Each line in the records that mentions the word "Caisson" needs to be listed.

Before and after images
* * * * *

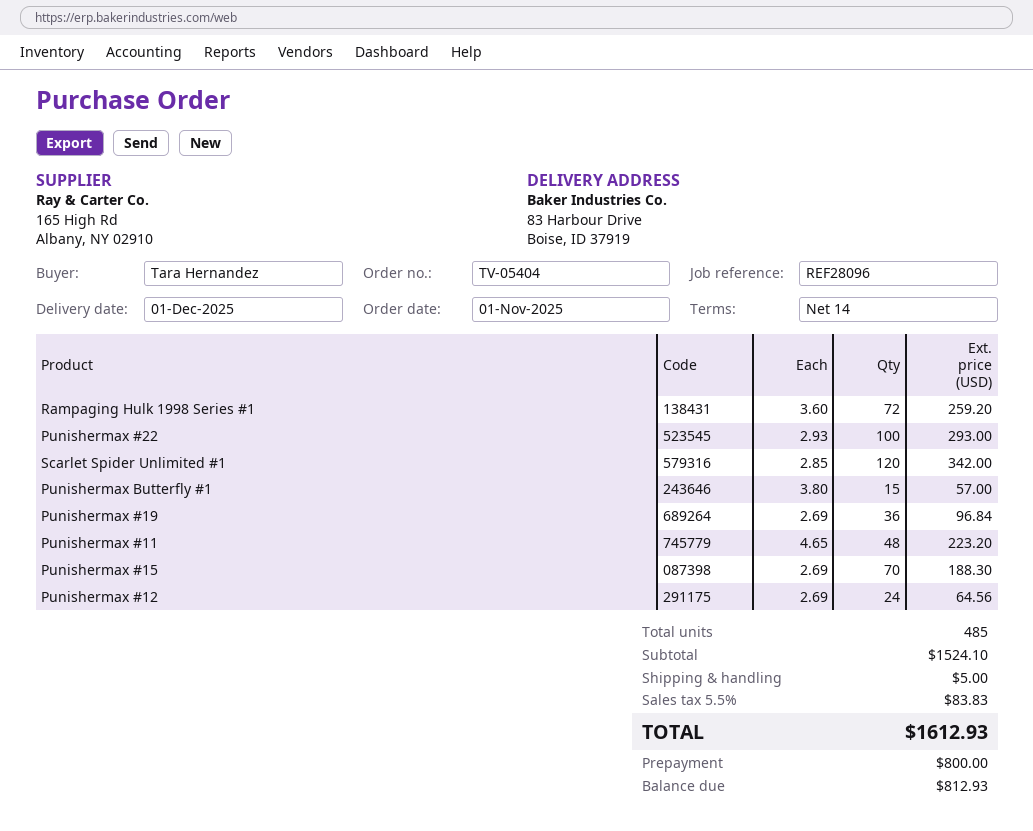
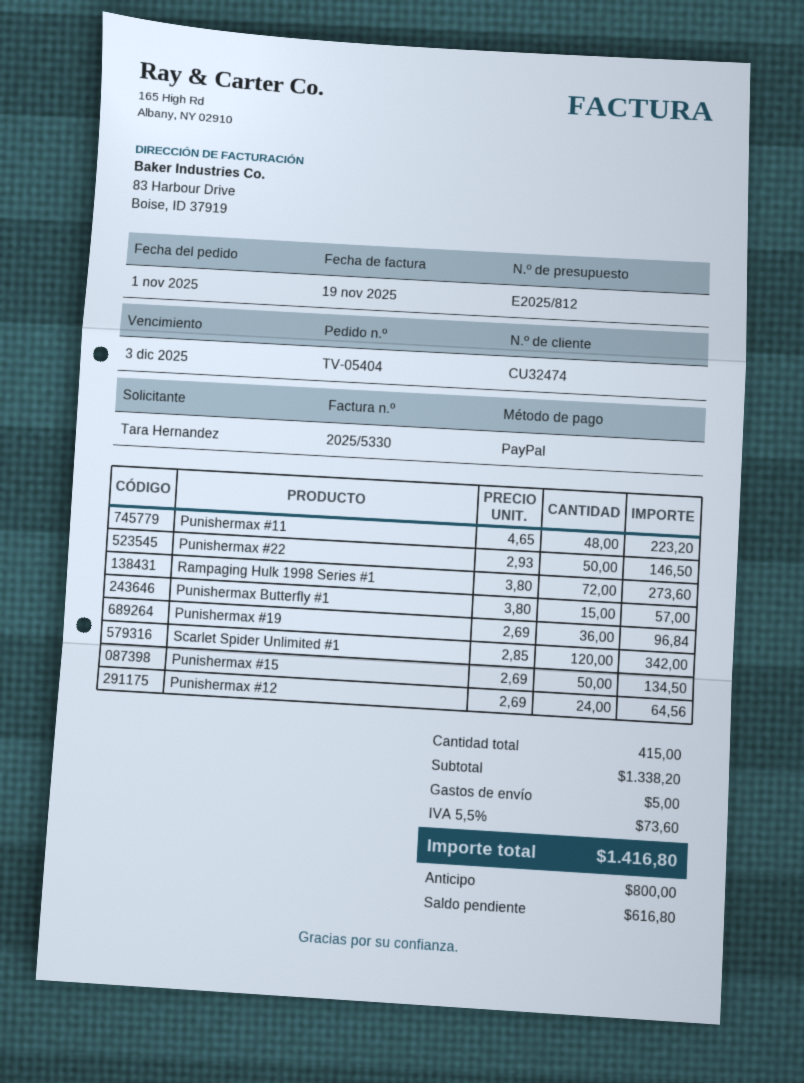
Rampaging Hulk 1998 Series #1: 72 x 3.60 = 259.20 -> 72 x 3.80 = 273.60
Punishermax #22: 100 x 2.93 = 293.00 -> 50 x 2.93 = 146.50
Punishermax #15: 70 x 2.69 = 188.30 -> 50 x 2.69 = 134.50
total quantity: 485 -> 415
subtotal: 1524.10 -> 1338.20
tax: 5.5% = 83.83 -> 5.5% = 73.60
total: 1612.93 -> 1416.80
balance: 812.93 -> 616.80

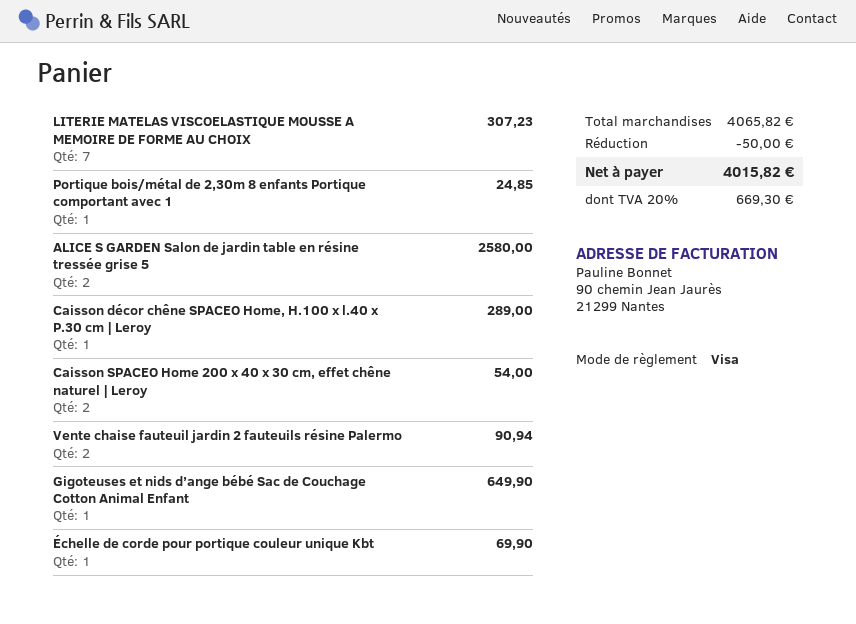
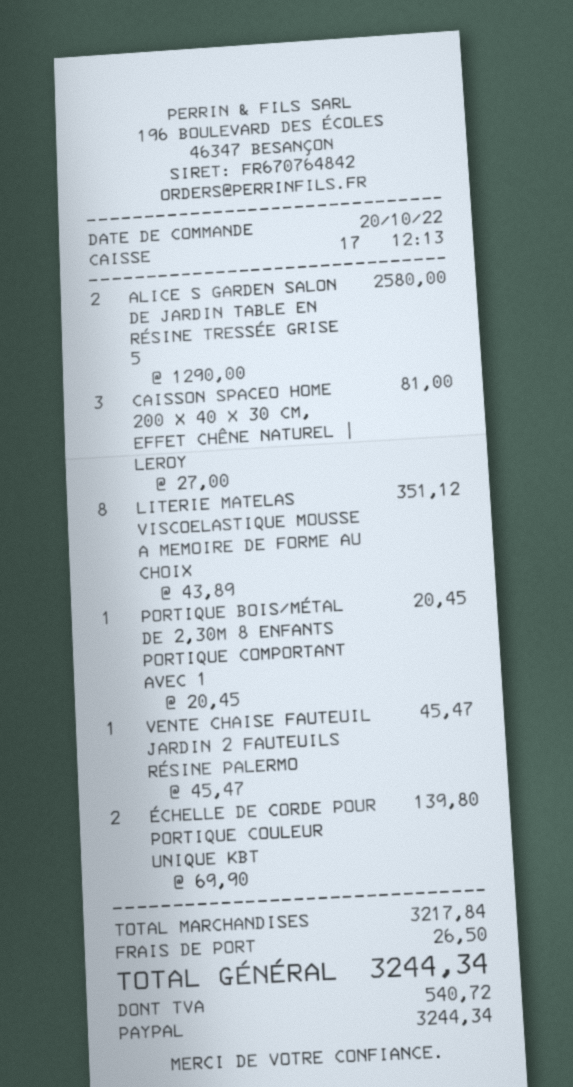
payment method: Visa -> PayPal
LITERIE MATELAS VISCOELASTIQUE MOUSSE A MEMOIRE DE FORME AU CHOIX: 7 for 307.23 -> 8 for 351.12
Portique bois/métal de 2,30m 8 enfants Portique comportant avec 1: 1 for 24.85 -> 1 for 20.45
Caisson décor chêne SPACEO Home, H.100 x l.40 x P.30 cm | Leroy: 1 for 289.00 -> none
Caisson SPACEO Home 200 x 40 x 30 cm, effet chêne naturel | Leroy: 2 for 54.00 -> 3 for 81.00
Vente chaise fauteuil jardin 2 fauteuils résine Palermo: 2 for 90.94 -> 1 for 45.47
Gigoteuses et nids d’ange bébé Sac de Couchage Cotton Animal Enfant: 1 for 649.90 -> none
Échelle de corde pour portique couleur unique Kbt: 1 for 69.90 -> 2 for 139.80
subtotal: 4065.82 -> 3217.84
discount: 50.00 -> none
shipping: none -> 26.50
tax: 669.30 -> 540.72
total: 4015.82 -> 3244.34

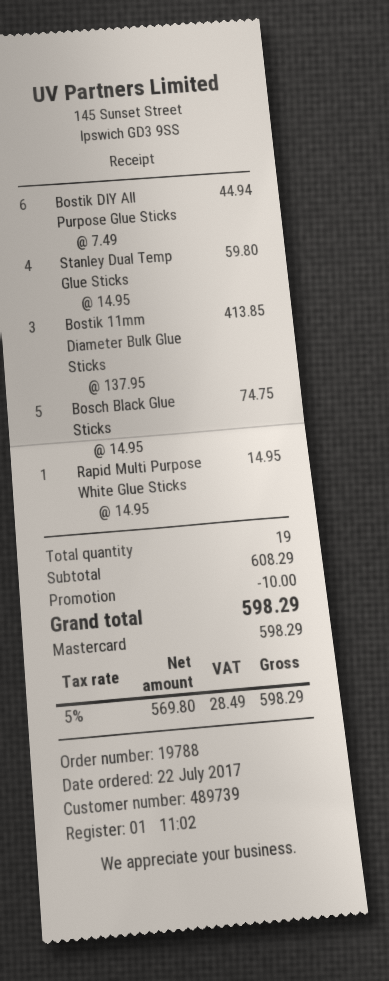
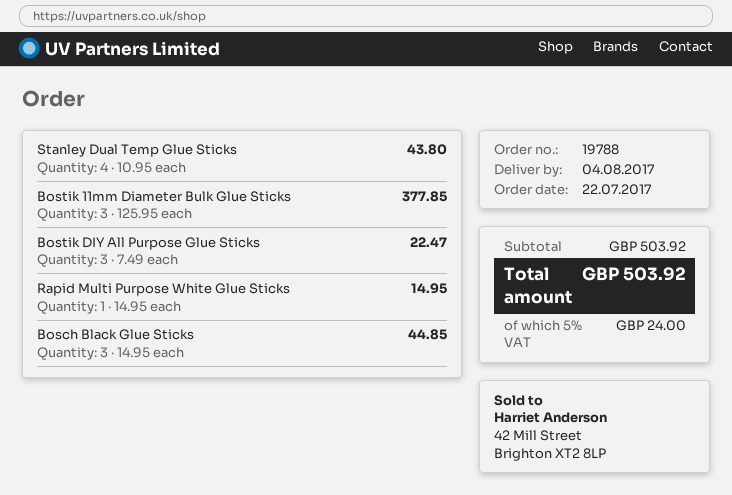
Bostik DIY All Purpose Glue Sticks: 6 x 7.49 = 44.94 -> 3 x 7.49 = 22.47
Stanley Dual Temp Glue Sticks: 4 x 14.95 = 59.80 -> 4 x 10.95 = 43.80
Bostik 11mm Diameter Bulk Glue Sticks: 3 x 137.95 = 413.85 -> 3 x 125.95 = 377.85
Bosch Black Glue Sticks: 5 x 14.95 = 74.75 -> 3 x 14.95 = 44.85
subtotal: 608.29 -> 503.92
discount: 10.00 -> none
tax: 5% = 28.49 -> 5% = 24.00
total: 598.29 -> 503.92

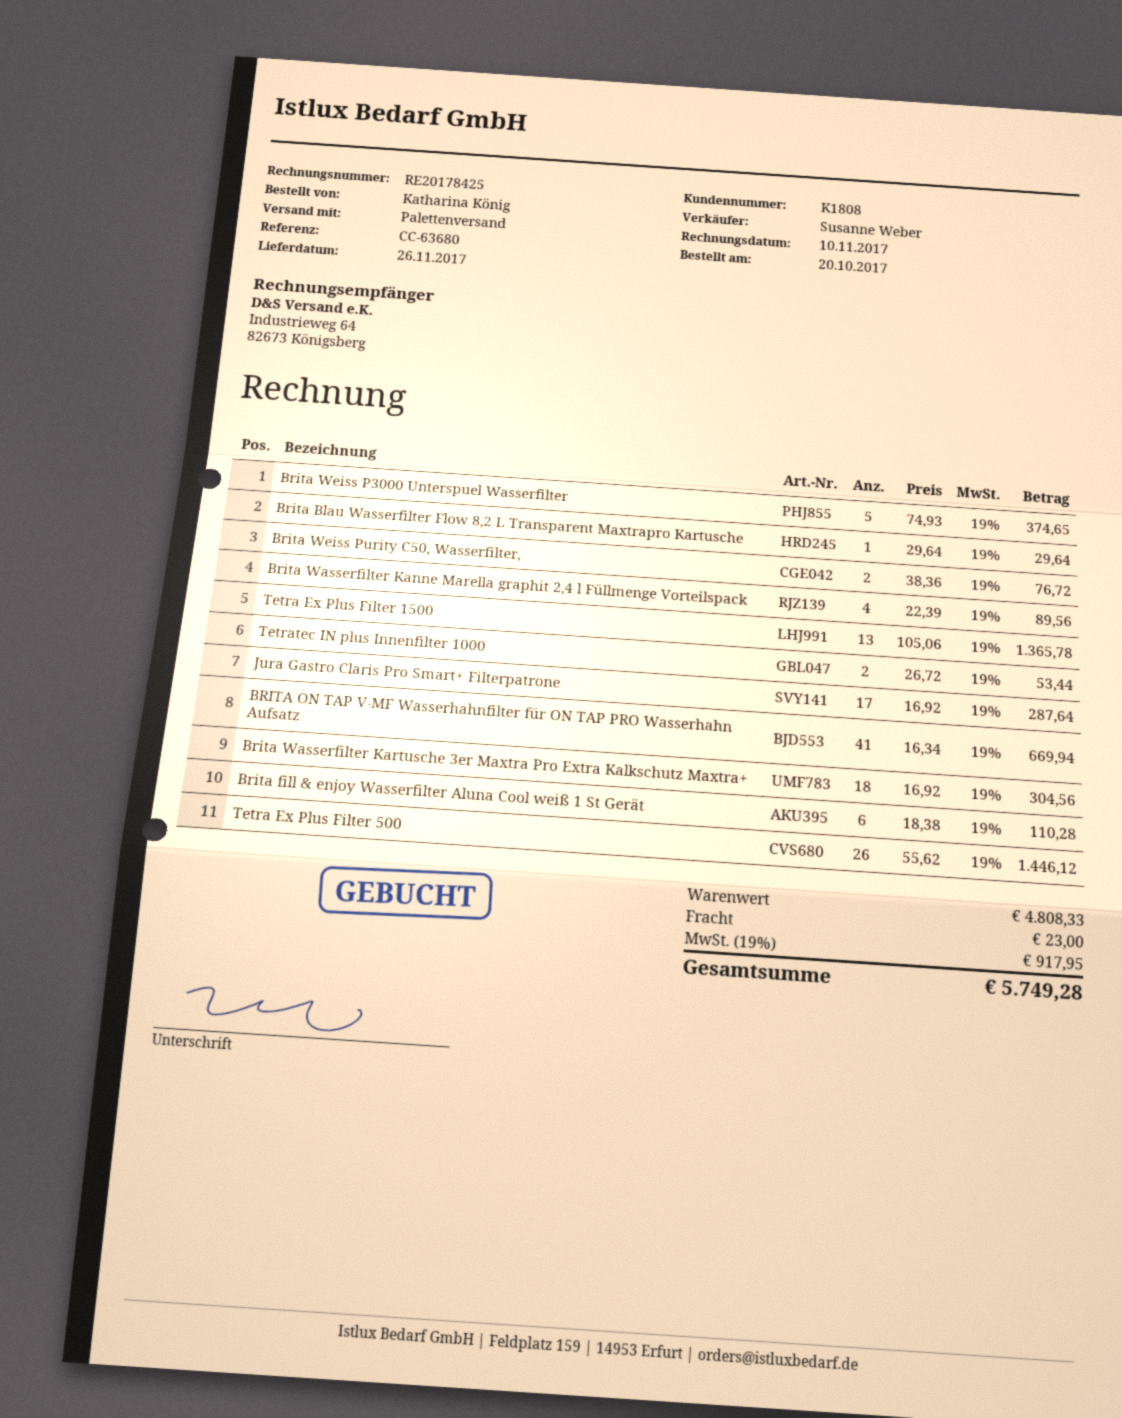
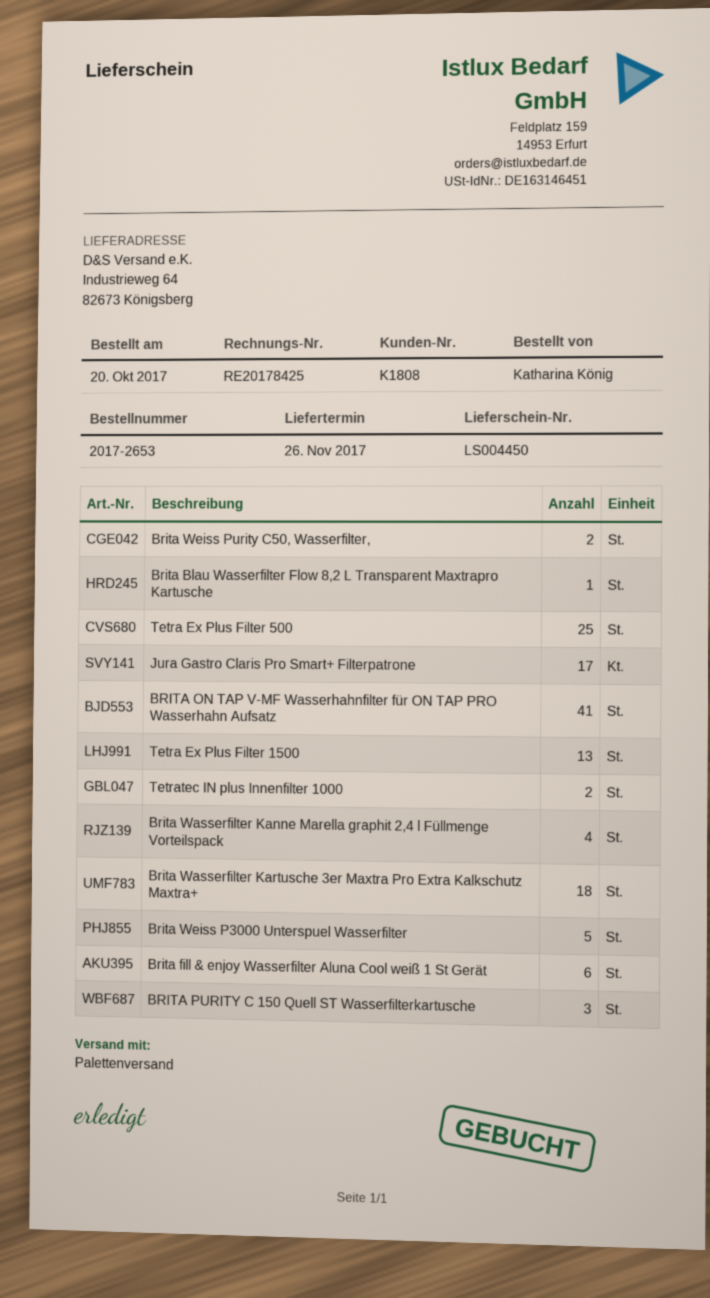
Tetra Ex Plus Filter 500: 26 -> 25
BRITA PURITY C 150 Quell ST Wasserfilterkartusche: none -> 3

* * * * *

Output of the exercise =
Caisson décor chêne SPACEO Home, H.100 x l.40 x P.30 cm | Leroy: 1 for 289.00 -> none
Caisson SPACEO Home 200 x 40 x 30 cm, effet chêne naturel | Leroy: 2 for 54.00 -> 3 for 81.00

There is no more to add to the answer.